* **Work instructions**:
Scan the entries below. Return every line that includes "style".

Stored items
=======

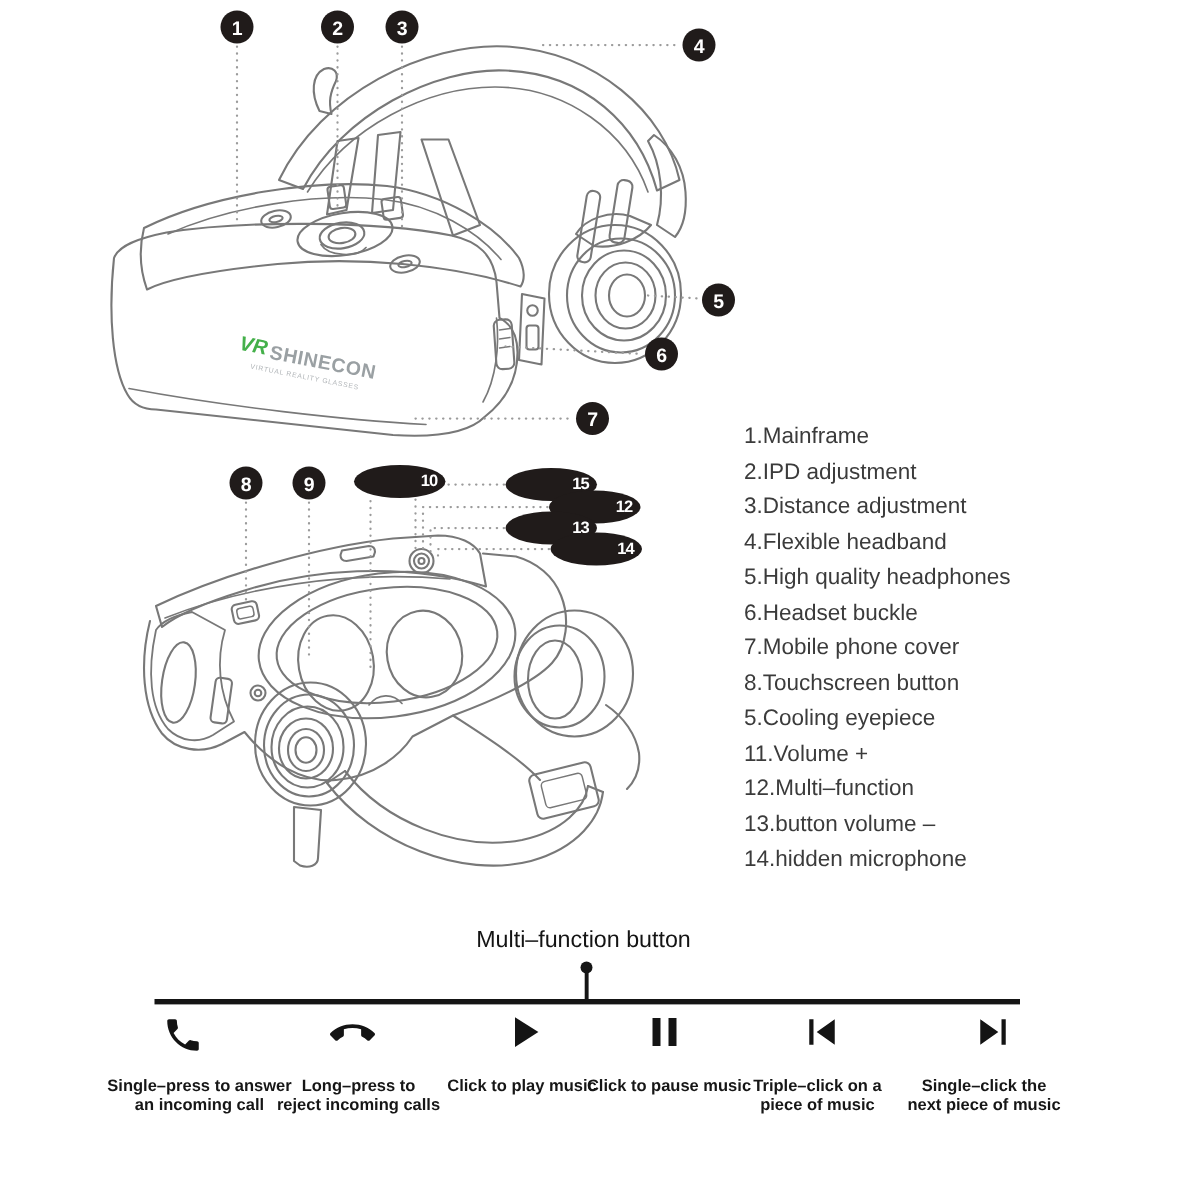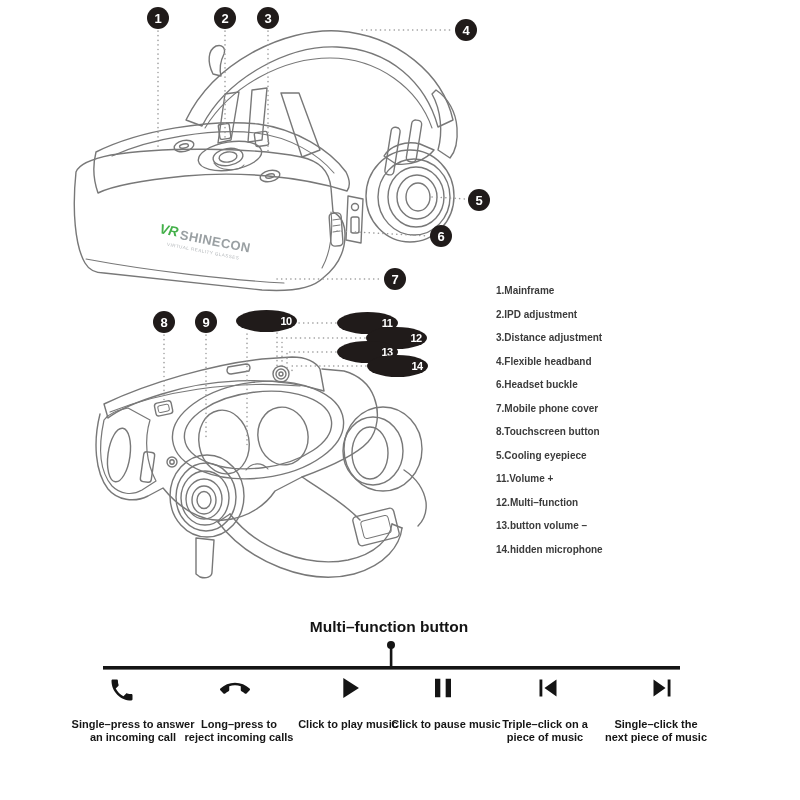--- a/index.html
+++ b/index.html
@@ -11,26 +11,26 @@
   
   .callout{
     position:absolute;width:22px;height:22px;border-radius:50%;
     background:#201b1a;color:#ffffff;display:flex;align-items:center;justify-content:center;
     font-size:13px;font-weight:bold;letter-spacing:-0.3px;
   }
   .callout.wide{font-size:11px;letter-spacing:-0.6px;padding-left:39px;}
   
   .parts{
     position:absolute;left:496px;top:279px;color:#3b3b3b;
-    font-size:10px;line-height:23.5px;white-space:nowrap;font-weight:bold;
+    font-size:15px;line-height:23.5px;white-space:nowrap;
   }
   
   .guide-title{
     position:absolute;left:389px;top:618px;transform:translateX(-50%);
-    font-size:15.5px;font-weight:700;color:#141414;white-space:nowrap;
+    font-size:15.5px;font-weight:400;color:#141414;white-space:nowrap;
   }
   .ctrl-icon{position:absolute;transform:translate(-50%,-50%);color:#141414;line-height:0;}
   .caption{
     position:absolute;top:718px;transform:translateX(-50%);
     text-align:center;font-size:11px;font-weight:700;line-height:12.5px;color:#161616;white-space:nowrap;
   }
   .caption span{display:block;}
 </style>
 </head>
 <body>
@@ -187,37 +187,38 @@
   <div class="callout" style="left:153px;top:311px">
       <span>8</span>
     </div>
   <div class="callout" style="left:195px;top:311px">
       <span>9</span>
     </div>
   <div class="callout wide" style="left:236px;top:310px">
       <span>10</span>
     </div>
   <div class="callout wide" style="left:337px;top:312px">
-      <span>11</span>
+      <span>15</span>
     </div>
   <div class="callout wide" style="left:366px;top:327px">
       <span>12</span>
     </div>
   <div class="callout wide" style="left:337px;top:341px">
       <span>13</span>
     </div>
   <div class="callout wide" style="left:367px;top:355px">
       <span>14</span>
     </div>
 
   <div class="parts">
     <div>1.Mainframe</div>
     <div>2.IPD adjustment</div>
     <div>3.Distance adjustment</div>
     <div>4.Flexible headband</div>
+    <div>5.High quality headphones</div>
     <div>6.Headset buckle</div>
     <div>7.Mobile phone cover</div>
     <div>8.Touchscreen button</div>
     <div>5.Cooling eyepiece</div>
     <div>11.Volume +</div>
     <div>12.Multi–function</div>
     <div>13.button volume –</div>
     <div>14.hidden microphone</div>
   </div>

=======

* **Task result**:
 </style>
   <div class="callout" style="left:153px;top:311px">
   <div class="callout" style="left:195px;top:311px">
   <div class="callout wide" style="left:236px;top:310px">
   <div class="callout wide" style="left:337px;top:312px">
   <div class="callout wide" style="left:366px;top:327px">
   <div class="callout wide" style="left:337px;top:341px">
   <div class="callout wide" style="left:367px;top:355px">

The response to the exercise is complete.